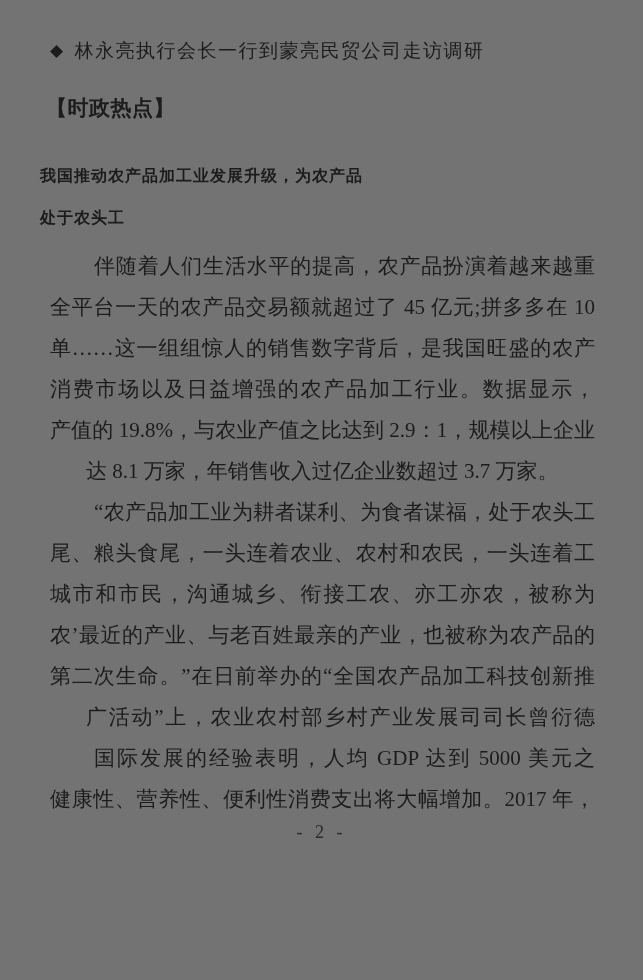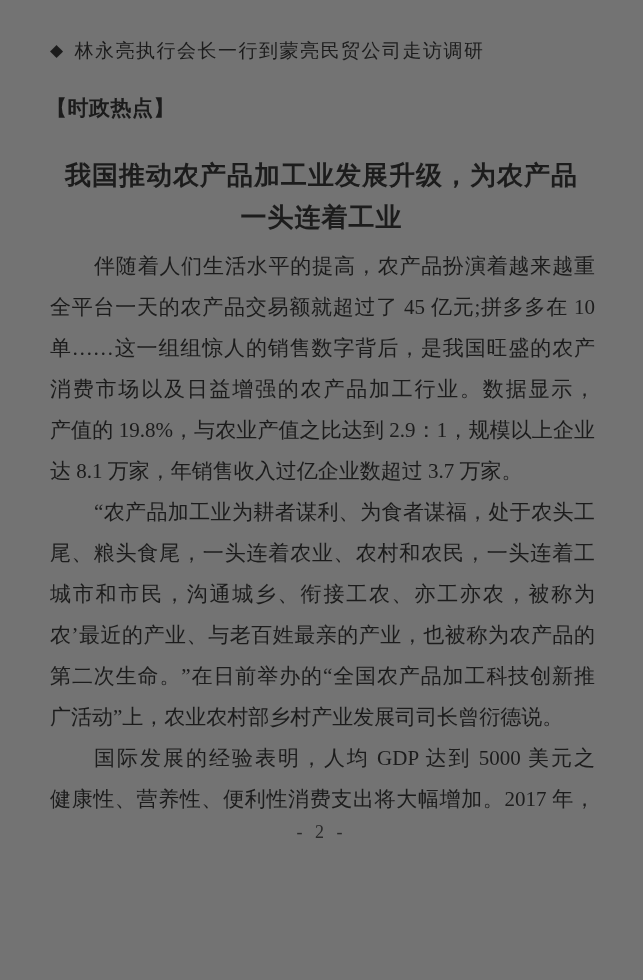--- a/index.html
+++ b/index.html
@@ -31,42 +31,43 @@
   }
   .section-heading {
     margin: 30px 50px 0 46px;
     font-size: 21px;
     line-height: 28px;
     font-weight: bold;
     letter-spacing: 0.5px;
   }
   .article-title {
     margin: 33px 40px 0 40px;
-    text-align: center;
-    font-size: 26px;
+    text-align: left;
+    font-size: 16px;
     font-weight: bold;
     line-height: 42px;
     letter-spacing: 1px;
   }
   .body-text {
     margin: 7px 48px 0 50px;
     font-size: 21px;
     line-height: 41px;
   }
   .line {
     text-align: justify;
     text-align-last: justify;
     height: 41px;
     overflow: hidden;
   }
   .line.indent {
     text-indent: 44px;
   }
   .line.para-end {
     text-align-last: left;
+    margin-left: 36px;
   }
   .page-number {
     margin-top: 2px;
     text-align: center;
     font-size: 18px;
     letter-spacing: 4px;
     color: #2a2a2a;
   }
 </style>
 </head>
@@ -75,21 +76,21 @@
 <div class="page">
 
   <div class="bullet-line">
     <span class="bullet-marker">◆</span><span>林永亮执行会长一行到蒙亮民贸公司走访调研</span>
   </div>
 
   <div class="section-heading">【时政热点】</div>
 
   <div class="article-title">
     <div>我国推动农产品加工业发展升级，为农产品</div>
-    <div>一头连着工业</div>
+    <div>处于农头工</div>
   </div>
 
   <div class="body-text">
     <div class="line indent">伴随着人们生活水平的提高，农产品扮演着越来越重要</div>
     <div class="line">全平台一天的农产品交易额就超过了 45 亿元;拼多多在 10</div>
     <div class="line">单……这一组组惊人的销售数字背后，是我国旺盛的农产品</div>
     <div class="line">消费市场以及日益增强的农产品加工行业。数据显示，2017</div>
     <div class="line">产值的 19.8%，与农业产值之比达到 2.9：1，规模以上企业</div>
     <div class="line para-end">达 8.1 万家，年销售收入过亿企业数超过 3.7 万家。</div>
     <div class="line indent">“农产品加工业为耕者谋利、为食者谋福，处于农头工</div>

* [ACTIVITY]:
Some lines contain the word "font". Pull each one out of the listing.

* [SOLUTION BELOW]:
     font-size: 21px;
     font-weight: bold;
-    font-size: 26px;
+    font-size: 16px;
     font-weight: bold;
     font-size: 21px;
     font-size: 18px;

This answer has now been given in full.